From seeing the changes induced by these exposures to antibiotics, we have realized that early life is a key window of vulnerability. Young children have critical periods for their growth and our experiments are showing that the loss of friendly gut bacteria at this early stage of development is driving obesity. We have found this in mice and we have found that human children who received antibiotics in the first six months of life were more likely to be fatty at the age of seven years than children who did not receive antibiotics during that same period.

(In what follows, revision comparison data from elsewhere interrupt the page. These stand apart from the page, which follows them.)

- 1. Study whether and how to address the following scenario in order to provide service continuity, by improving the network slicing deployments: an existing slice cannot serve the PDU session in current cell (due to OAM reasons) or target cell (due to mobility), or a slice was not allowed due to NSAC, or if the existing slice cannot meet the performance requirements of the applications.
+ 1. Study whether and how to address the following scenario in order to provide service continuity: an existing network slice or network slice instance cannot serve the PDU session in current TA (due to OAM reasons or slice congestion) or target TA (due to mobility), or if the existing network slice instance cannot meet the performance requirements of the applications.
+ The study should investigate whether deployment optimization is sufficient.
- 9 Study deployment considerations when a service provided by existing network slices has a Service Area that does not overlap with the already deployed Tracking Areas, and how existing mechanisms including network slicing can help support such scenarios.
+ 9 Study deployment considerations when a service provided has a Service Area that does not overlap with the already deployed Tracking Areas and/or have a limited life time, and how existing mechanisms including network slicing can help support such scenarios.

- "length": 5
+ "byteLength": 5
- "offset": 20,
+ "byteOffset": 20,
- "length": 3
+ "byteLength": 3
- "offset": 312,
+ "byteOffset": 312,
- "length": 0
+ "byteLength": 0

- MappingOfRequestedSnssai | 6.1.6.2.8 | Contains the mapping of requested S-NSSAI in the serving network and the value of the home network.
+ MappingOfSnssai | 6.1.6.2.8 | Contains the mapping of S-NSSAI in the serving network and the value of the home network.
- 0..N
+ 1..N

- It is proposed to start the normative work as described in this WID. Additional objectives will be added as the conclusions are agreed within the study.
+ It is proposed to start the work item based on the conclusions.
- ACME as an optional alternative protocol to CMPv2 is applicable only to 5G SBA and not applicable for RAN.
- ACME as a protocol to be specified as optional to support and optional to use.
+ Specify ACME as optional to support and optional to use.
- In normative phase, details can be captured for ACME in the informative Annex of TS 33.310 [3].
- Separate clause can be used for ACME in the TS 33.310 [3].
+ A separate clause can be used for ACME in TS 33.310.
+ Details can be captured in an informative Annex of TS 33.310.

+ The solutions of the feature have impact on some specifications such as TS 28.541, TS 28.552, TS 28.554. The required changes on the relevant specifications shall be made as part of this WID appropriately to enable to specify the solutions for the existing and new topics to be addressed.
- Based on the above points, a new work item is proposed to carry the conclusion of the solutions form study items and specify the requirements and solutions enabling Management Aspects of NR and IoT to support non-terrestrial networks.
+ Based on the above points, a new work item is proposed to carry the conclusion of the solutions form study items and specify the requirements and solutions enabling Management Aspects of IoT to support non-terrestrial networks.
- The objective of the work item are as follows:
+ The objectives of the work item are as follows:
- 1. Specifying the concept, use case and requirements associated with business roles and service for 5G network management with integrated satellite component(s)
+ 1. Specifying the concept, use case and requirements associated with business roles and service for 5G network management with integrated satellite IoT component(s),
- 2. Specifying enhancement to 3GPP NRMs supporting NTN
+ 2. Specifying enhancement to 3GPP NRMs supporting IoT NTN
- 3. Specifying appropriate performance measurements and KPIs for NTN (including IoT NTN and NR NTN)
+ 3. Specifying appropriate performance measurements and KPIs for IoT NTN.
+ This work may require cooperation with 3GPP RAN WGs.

We seek to reverse the damage seen in people around the world, including establishing strategies for putting back the missing microbes. A key step in every approach is to reduce overuse of antibiotics in our children, starting now. My odyssey as a doctor and scientist for more than 41 years has given me important perspectives about our modern plagues, and a full slate of solutions. This is a challenge we can and must meet.
This is an edited extract from Martin Blaser’s Missing Microbes.